College Preparation Counseling or College Prep Counseling or College Prep Coaching
College Preparation and the college prep counseling that is so crucial for high school students often does not start soon enough. Parents may want to consider a college prep coach to help guide students who are college bound and need college prep counseling through the admissions process.
For millions of students, college prep counseling does not exist in any substantive way to truly begin their planning for college preparation. For many students, with even the slightest plans to attend college, their preparation consists of realizing at the beginning of their junior year that they should do some sort of volunteer activity because it will soon be time to fill out college applications. But college prep, started in 11th grade, is not soon enough. College prep coaching, especially for a competitive university like the UC system and UCLA in particular needs to start earlier with college prep as the primary focus early.
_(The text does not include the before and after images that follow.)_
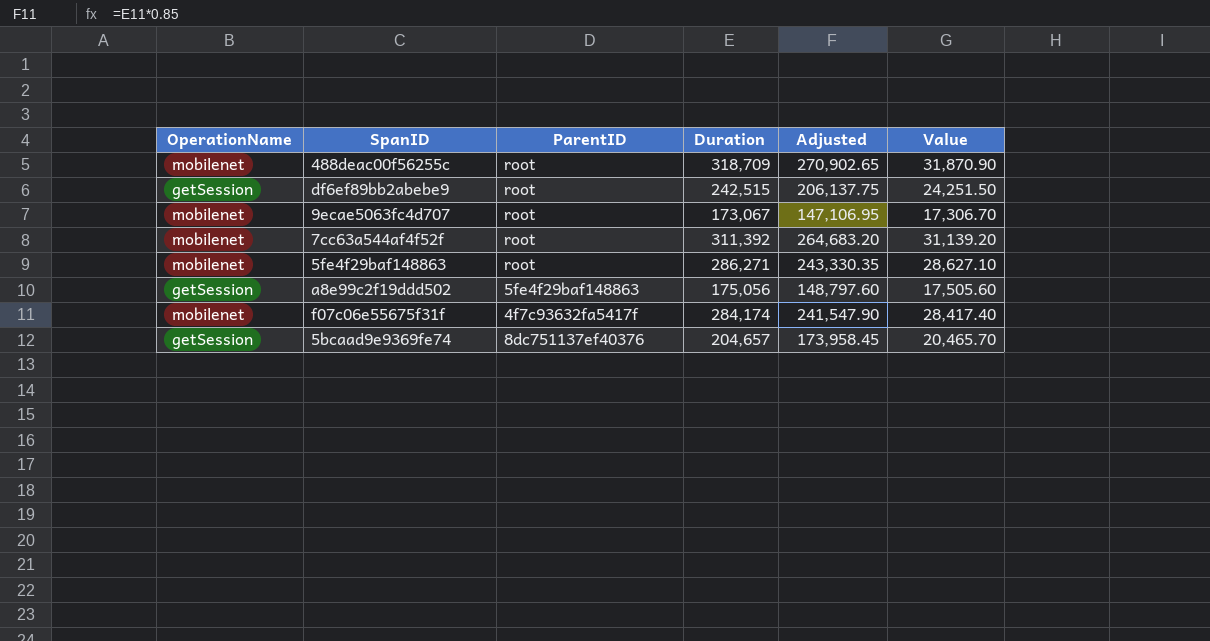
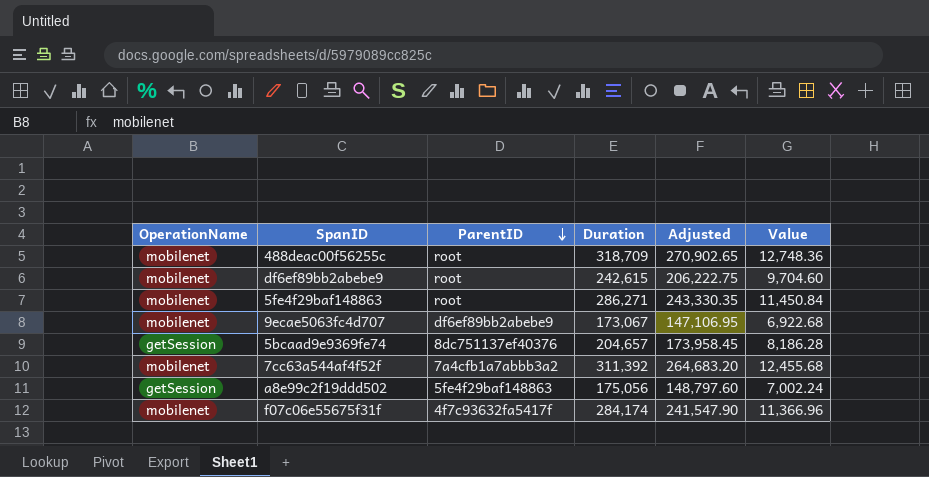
row order: none -> ParentID descending
column Value | formula: [Duration] * 0.1 -> [Duration] * 0.04
df6ef89bb2abebe9 | OperationName: getSession -> mobilenet
df6ef89bb2abebe9 | Duration: 242,515 -> 242,615
df6ef89bb2abebe9 | Adjusted: 206,137.75 -> 206,222.75
9ecae5063fc4d707 | ParentID: root -> df6ef89bb2abebe9
7cc63a544af4f52f | ParentID: root -> 7a4cfb1a7abbb3a2

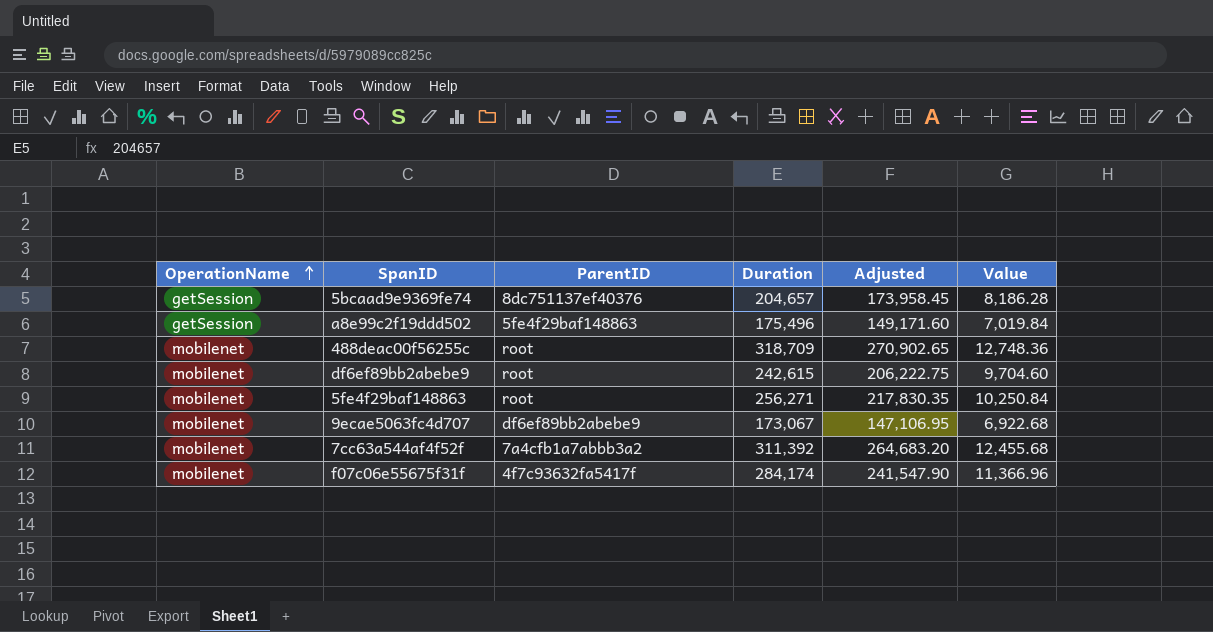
row order: ParentID descending -> OperationName ascending
a8e99c2f19ddd502 | Duration: 175,056 -> 175,496
a8e99c2f19ddd502 | Adjusted: 148,797.60 -> 149,171.60
a8e99c2f19ddd502 | Value: 7,002.24 -> 7,019.84
5fe4f29baf148863 | Duration: 286,271 -> 256,271
5fe4f29baf148863 | Adjusted: 243,330.35 -> 217,830.35
5fe4f29baf148863 | Value: 11,450.84 -> 10,250.84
Many students think that college prep involves volunteering for three or four weeks in their junior year and joining a club in their senior year. But college prep begins before your son or daughter sets foot in high school. It actually begins the year before high school as you and your child discuss college choices and which classes they will be taking to prepare for college. College prep counseling or college preparation counseling is not something that a student advisor does in isolation. The being a college prep coach is more involved than just advising a student on which classes to take as they prepare for college admission. College admission, especially to competitive schools like UCLA and UC Berkeley very much involves the parent’s commitment as well. Students who want to prepare for the SAT and the SAT writing requirement need to plan early if they will be successful in their SAT test taking skills and they need to prepare for some time of SAT prep class for college admissions.
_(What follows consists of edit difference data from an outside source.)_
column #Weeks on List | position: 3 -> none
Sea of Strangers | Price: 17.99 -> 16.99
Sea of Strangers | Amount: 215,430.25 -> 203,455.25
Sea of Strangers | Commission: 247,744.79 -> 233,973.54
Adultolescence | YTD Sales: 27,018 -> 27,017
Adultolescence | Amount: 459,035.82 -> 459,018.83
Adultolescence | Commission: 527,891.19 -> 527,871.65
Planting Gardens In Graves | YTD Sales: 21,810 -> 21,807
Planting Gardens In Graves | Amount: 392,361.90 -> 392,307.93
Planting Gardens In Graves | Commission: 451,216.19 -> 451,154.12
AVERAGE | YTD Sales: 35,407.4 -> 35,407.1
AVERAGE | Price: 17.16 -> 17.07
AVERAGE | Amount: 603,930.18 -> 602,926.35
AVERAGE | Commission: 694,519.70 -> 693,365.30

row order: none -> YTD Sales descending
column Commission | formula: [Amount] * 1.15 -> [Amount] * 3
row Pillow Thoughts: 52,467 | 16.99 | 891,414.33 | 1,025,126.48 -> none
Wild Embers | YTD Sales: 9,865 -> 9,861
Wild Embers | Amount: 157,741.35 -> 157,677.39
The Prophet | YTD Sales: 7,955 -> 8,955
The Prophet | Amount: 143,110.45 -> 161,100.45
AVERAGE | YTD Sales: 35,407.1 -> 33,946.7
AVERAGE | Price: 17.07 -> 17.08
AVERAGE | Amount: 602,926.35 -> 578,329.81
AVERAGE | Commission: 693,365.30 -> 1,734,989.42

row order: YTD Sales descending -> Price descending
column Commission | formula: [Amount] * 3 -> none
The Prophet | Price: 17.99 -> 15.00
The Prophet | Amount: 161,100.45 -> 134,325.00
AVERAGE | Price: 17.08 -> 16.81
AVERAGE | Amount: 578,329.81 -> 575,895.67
Many parents think that college admissions offices, including UCLA Admissions, will offer college prep counseling for that students are ready for college preparation. But UCLA receives approximately 45,000 college applications a year. It is impossible to offer one-on-one college prep counseling, though the UCLA website and the UC websites offer excellent guidance and suggestions and guidelines on how to go about the admissions process.
But parents and students must work together towards college prep counseling. In a way, they must counsel each other. Davida Siwisa James (also Davida S. James) has worked as a substitute teacher and English teacher and math teacher for Los Angeles Unified School District (LAUSD), and also offers college preparation counseling having worked at UCLA Undergraduate Admissions and worked with those who need ESL editing and UCLA counseling on college prep, or who may hired a college prep coach or attended college prep seminars, rather than business writing seminars but who still need college prep counseling.
High school students and their parents should discuss the student’s
dreams and goals. Students who want to prepare with a college prep
counselor or college prep advisor should be motivated. The dream of
college must be the students though.